What you need to do: Beneath this line are the data; copy exactly the part of them that opens with the line containing "[139,753,190,765] method ->" and closes with the line containing "[625,47,670,59] Python, ->", and only that part.

Dataset excerpts:
*** Block opens ***
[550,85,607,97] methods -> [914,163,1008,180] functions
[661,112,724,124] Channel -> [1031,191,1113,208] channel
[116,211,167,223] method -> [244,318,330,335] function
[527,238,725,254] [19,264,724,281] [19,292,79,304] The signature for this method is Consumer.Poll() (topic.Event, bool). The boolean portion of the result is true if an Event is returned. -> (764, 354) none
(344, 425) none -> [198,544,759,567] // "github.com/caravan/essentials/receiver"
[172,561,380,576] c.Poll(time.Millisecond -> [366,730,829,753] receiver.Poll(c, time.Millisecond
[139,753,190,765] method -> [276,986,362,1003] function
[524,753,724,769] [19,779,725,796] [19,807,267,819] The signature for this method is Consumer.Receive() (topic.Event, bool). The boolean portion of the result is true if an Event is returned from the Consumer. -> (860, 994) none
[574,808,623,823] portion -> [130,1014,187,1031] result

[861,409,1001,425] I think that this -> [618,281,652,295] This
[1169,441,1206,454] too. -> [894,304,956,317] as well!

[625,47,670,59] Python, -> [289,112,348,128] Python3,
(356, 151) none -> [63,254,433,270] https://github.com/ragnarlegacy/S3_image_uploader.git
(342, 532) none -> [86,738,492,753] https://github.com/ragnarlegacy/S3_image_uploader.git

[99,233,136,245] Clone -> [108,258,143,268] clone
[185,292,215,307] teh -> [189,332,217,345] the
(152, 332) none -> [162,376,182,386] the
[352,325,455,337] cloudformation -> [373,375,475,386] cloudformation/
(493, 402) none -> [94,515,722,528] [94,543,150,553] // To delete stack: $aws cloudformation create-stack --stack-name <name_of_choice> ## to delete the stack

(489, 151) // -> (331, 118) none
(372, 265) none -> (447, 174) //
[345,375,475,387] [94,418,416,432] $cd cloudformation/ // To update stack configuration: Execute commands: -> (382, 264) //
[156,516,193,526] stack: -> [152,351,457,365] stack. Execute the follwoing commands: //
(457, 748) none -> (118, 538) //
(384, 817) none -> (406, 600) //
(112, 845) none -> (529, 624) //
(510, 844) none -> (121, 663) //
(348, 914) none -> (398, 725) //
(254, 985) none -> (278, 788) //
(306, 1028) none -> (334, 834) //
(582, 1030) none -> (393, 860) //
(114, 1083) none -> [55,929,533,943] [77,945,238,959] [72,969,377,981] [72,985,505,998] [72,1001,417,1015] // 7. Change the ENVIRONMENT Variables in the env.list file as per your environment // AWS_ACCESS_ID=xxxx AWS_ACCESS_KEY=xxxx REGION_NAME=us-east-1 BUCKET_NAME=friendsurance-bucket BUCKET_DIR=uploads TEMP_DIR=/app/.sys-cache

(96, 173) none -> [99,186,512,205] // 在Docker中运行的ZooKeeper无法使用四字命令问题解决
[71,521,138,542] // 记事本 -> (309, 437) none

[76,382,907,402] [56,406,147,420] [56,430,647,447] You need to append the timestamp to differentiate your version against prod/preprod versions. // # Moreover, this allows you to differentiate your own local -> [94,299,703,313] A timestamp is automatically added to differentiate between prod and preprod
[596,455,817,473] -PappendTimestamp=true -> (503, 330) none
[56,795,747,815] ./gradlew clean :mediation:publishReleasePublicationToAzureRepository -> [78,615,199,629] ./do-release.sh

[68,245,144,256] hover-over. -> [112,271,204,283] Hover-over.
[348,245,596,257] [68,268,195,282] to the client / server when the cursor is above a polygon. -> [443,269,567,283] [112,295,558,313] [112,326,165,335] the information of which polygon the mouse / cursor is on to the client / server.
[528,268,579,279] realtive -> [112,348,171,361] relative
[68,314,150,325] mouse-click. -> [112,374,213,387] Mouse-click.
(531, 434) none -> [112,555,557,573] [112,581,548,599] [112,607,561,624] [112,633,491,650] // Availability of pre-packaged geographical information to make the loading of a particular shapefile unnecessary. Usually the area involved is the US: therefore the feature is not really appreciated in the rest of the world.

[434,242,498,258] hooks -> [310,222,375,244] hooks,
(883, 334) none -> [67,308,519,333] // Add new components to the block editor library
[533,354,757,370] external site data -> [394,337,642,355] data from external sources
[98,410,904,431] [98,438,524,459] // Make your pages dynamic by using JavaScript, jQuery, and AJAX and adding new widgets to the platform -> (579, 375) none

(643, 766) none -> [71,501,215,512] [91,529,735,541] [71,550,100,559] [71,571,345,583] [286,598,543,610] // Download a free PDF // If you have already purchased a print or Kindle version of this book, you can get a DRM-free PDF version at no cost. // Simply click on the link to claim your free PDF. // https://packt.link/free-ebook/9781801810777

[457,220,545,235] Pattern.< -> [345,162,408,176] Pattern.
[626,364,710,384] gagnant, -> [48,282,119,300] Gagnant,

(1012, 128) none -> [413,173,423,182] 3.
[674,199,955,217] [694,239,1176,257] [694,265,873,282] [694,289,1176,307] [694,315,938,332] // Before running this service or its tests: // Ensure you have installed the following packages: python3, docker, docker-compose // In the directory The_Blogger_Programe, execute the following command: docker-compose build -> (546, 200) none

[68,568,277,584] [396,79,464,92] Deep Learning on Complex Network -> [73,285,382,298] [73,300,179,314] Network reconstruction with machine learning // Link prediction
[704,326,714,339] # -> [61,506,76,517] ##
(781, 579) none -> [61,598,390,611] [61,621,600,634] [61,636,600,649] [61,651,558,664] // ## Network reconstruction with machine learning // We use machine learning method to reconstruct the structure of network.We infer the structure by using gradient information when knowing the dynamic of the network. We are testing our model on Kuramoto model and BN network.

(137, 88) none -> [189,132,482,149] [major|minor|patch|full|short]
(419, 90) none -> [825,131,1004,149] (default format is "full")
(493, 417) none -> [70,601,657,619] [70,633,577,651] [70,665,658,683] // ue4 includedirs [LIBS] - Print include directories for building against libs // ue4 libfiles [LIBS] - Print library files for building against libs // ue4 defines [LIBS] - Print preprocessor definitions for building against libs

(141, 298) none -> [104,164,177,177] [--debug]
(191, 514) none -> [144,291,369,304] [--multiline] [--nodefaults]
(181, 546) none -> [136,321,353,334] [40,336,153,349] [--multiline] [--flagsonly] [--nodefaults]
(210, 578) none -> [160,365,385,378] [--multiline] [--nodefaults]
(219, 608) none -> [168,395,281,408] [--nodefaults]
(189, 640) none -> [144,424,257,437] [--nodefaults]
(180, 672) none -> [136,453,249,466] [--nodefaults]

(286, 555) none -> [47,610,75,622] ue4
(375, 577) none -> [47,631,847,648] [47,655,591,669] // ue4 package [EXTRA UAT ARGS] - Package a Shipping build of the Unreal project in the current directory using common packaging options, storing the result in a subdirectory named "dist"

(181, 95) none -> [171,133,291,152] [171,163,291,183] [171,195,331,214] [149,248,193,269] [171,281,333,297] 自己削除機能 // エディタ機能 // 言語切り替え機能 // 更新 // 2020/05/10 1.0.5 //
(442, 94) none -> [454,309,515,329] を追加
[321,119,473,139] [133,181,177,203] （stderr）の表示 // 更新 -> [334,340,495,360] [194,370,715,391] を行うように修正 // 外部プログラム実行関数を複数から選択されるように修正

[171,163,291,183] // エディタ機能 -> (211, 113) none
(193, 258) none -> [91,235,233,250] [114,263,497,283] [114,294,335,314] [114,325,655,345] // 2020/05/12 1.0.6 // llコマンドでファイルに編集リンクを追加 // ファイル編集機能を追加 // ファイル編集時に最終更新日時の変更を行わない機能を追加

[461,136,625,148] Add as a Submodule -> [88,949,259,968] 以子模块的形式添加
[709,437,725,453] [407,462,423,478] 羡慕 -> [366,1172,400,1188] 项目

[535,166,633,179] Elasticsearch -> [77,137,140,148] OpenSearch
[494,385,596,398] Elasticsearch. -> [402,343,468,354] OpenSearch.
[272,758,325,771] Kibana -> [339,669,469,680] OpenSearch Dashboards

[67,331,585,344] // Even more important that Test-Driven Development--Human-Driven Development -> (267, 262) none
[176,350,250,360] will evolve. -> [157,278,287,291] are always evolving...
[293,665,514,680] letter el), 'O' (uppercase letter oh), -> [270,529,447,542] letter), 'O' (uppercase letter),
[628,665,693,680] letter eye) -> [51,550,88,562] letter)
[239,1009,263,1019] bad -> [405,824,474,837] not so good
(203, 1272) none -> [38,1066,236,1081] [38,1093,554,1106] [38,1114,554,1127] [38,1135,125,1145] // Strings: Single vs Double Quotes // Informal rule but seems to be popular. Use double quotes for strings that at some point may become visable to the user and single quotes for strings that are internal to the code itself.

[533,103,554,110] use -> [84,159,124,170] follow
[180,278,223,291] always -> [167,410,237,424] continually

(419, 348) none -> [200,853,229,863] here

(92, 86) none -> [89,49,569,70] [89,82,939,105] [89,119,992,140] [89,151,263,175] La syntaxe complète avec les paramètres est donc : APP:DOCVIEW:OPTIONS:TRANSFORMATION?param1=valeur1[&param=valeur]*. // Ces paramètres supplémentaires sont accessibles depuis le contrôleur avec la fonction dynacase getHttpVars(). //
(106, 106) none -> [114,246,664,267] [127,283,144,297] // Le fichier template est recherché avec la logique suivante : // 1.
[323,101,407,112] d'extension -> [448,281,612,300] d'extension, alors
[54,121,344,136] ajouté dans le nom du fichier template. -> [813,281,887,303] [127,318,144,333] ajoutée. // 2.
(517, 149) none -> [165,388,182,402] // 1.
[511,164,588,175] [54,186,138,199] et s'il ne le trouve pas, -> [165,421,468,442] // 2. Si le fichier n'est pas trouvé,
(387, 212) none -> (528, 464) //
*** Block closes ***
Expected answer:
[139,753,190,765] method -> [276,986,362,1003] function
[524,753,724,769] [19,779,725,796] [19,807,267,819] The signature for this method is Consumer.Receive() (topic.Event, bool). The boolean portion of the result is true if an Event is returned from the Consumer. -> (860, 994) none
[574,808,623,823] portion -> [130,1014,187,1031] result

[861,409,1001,425] I think that this -> [618,281,652,295] This
[1169,441,1206,454] too. -> [894,304,956,317] as well!

[625,47,670,59] Python, -> [289,112,348,128] Python3,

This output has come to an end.